A leading Nazi writer on Constitutional Law, Ernst Rudolf Huber, later wrote of this period:

The parliamentary battle of the NSDAP had the single purpose of destroying the parliamentary system from within through its own methods. It was necessary above all to make formal use of the possibilities of the party-state system but to refuse real cooperation and thereby to render the parliamentary system, which is by nature dependent upon the responsible cooperation of the opposition, incapable of action.” (2633-PS)

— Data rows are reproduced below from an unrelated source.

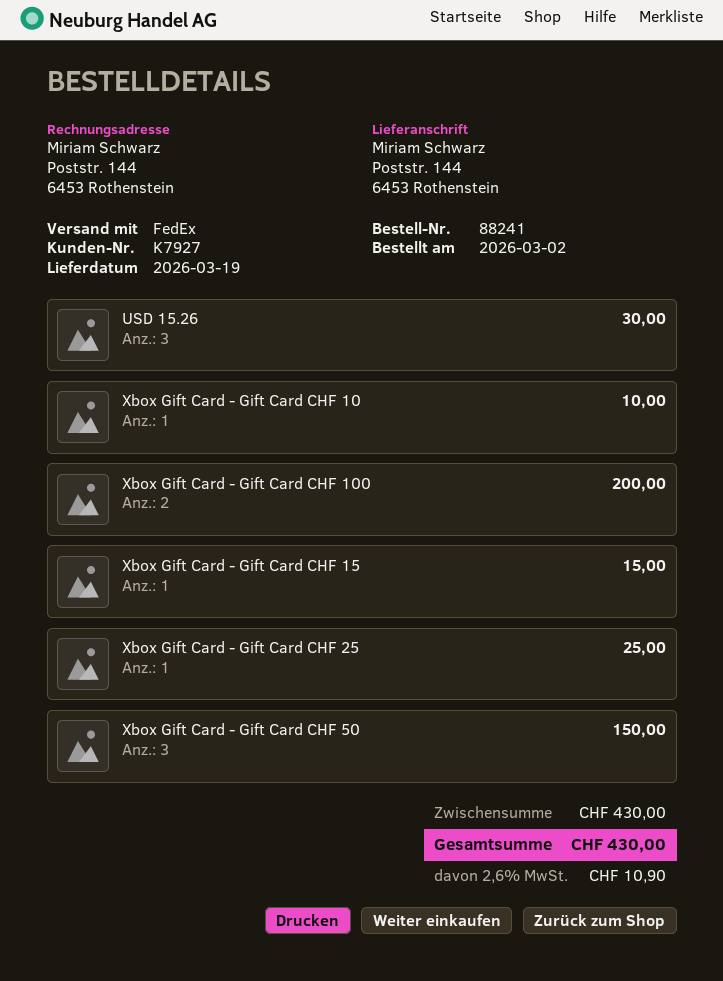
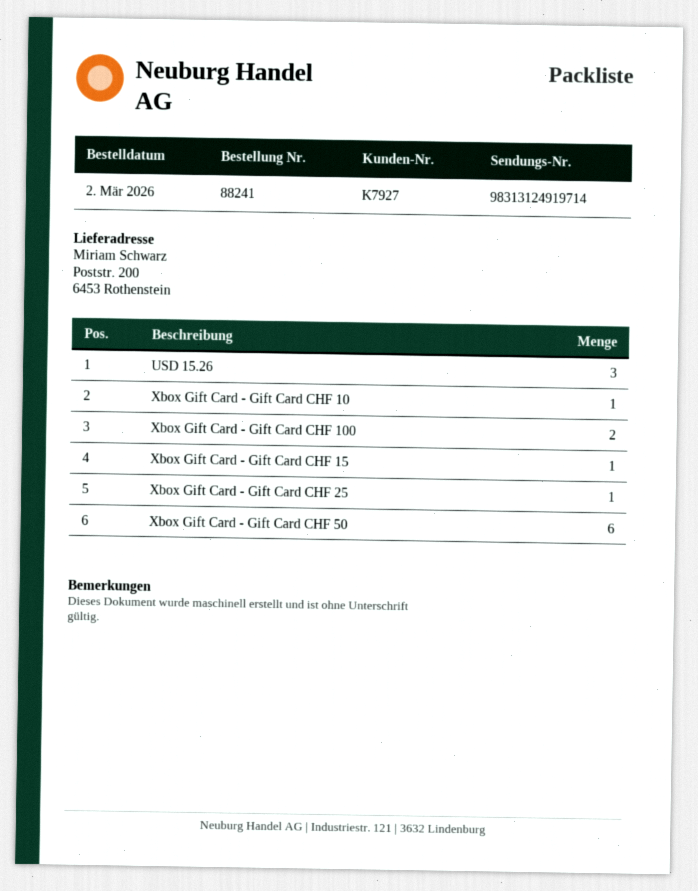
ship to: Poststr. 144, 6453 Rothenstein -> Poststr. 200, 6453 Rothenstein
Xbox Gift Card - Gift Card CHF 50: 3 -> 6

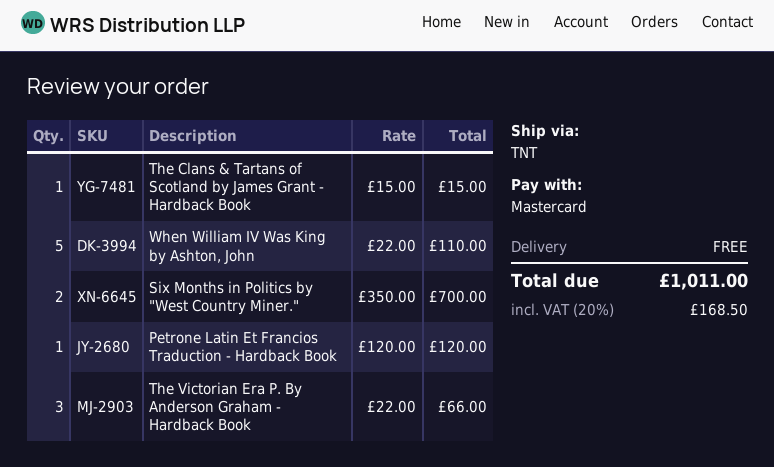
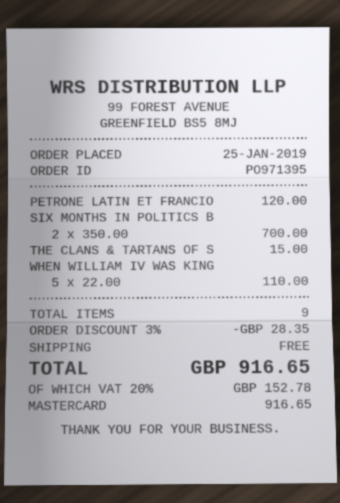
The Victorian Era P. By Anderson Graham - Hardback Book: 3 x 22.00 = 66.00 -> none
discount: none -> 3% = 28.35
tax: 20% = 168.50 -> 20% = 152.78
total: 1011.00 -> 916.65

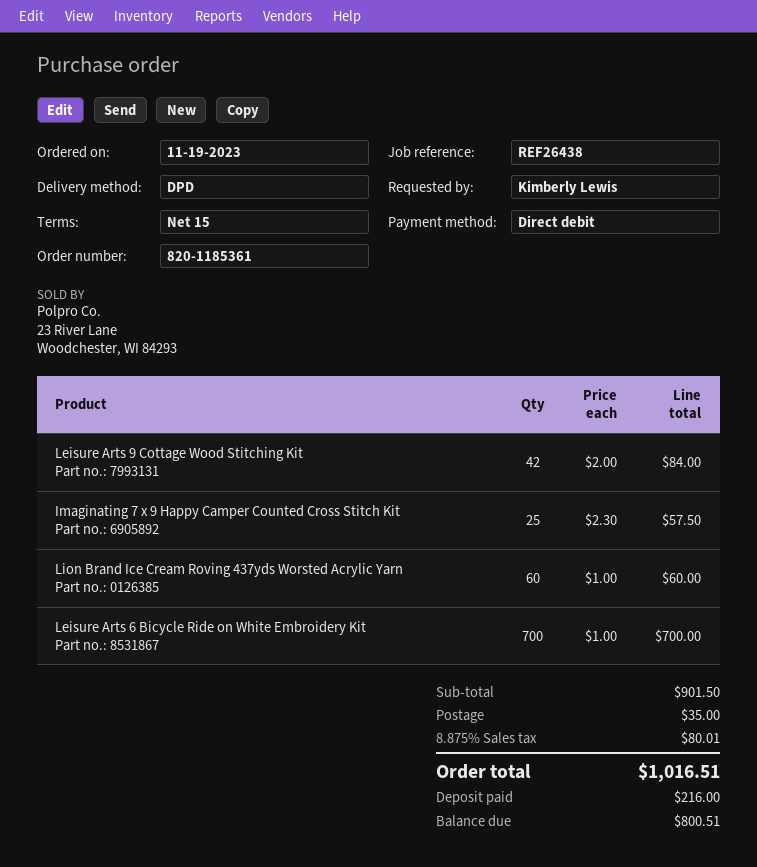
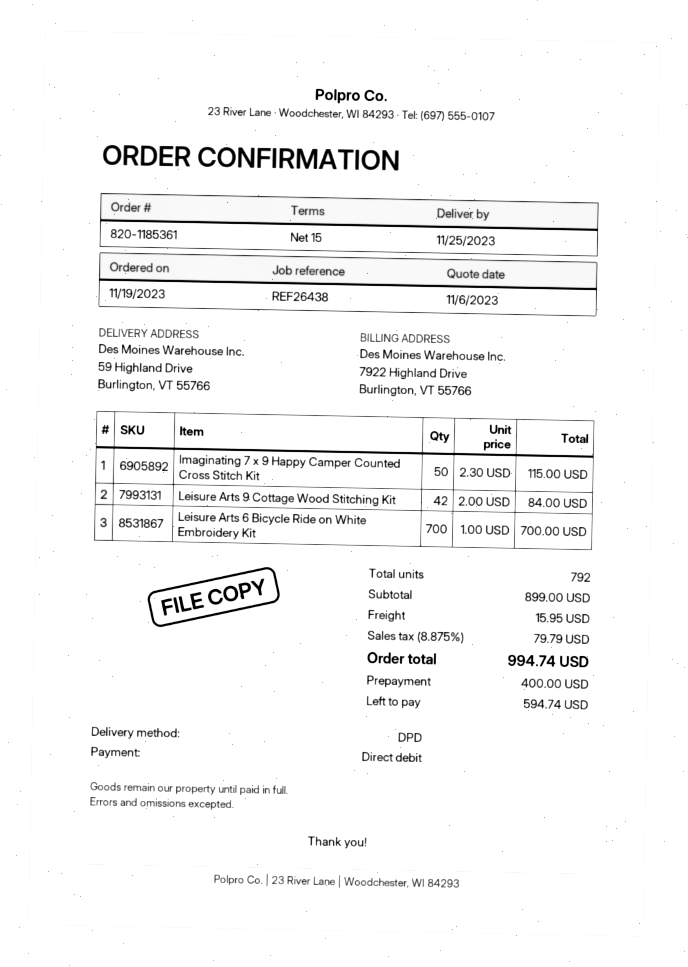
Imaginating 7 x 9 Happy Camper Counted Cross Stitch Kit: 25 x 2.30 = 57.50 -> 50 x 2.30 = 115.00
Lion Brand Ice Cream Roving 437yds Worsted Acrylic Yarn: 60 x 1.00 = 60.00 -> none
subtotal: 901.50 -> 899.00
shipping: 35.00 -> 15.95
tax: 8.875% = 80.01 -> 8.875% = 79.79
total: 1016.51 -> 994.74
deposit: 216.00 -> 400.00
balance: 800.51 -> 594.74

The Nazi members of the Reichstag conducted themselves as a storm troop unit. Whenever representatives of the government or the democratic parties spoke, the Nazi members marched out in a body in studied contempt of the speaker, or entered in a body to interrupt the speaker, thus making it physically impossible for the Reichstag President to maintain order. In the case of speakers of opposition parties, the Nazi members constantly interrupted, often resorting to lengthy and spurious parliamentary maneuvers, with the result that the schedule of the session was thrown out of order. The tactics finally culminated in physical attacks by the Nazis upon members of the house as well as upon visitors. (L-83)

(NOTE: the loss of freedom to speak one’s opinions should never be condoned (CP))

(d) The Nazi conspirators supported their “legal” activities by terrorism.

Mastery of the streets was at all times the mission of the SA. (Sturmabteilungen)

Adolph Hitler stated:

What we needed and still need; were and are not a hundred or two hundred reckless conspirators, but a hundred thousand and a second hundred thousand fighters for our philosophy of life. We should not work in secret conventicles, but in mighty mass demonstrations, and it is not by dagger and poison or pistol that the road can be cleared for the movement but by the conquest of the streets. We must teach the Marxists that the future master of the streets is National Socialism, just as it will someday be the master of the state.” (404-PS)

To quote again from the official SA pamphlet:

“Possession of the streets is the key to power in the state-for this reason the SA marched and fought. The public would have never received knowledge from the agitated speeches of the little Reichstag faction and its propaganda or from the desires and aims of the Party, if the martial tread and battle song of the SA companies had not beat the measure for the truth of a relentless criticism of the state of affairs in the governmental system…….

“The SA conquered for itself a place in public opinion and the leadership of the National Socialist Movement dictated to its opponents the law for quarrels. The SA was already a state within a state; a part of the future in a sad present.”  (2168-PS)

  1. The Nazi conspirators constantly used physical violence and terror to break up meetings of political opponents, and to suppress opposition in their own meetings. The following facts are indicative of the methods constantly used by the Nazi conspirators during this period:

In Berlin, under the leadership of Goebbels, so-called Rollkommandos were organized for the purpose of disrupting political meetings of all non-Nazi groups. These Rollkommandos were charged with interrupting, making noise, and unnerving the speaker. Finally the Nazis broke up meetings by Rollkornmando raids. In many cases, fights resulted, during which furniture was destroyed and a number of persons hurt. The Nazis armed themselves with blackjacks, brass knuckles, rubber truncheons, walking sticks, and beer bottles. After the Reichstag election of 1930, Nazi terrorism became more overt, and from then on scarcely a day went by when the Chief of the Security Police in Berlin did not receive a minimum of five to ten reports, and often more, of riots instigated by Nazis. (2955-PS)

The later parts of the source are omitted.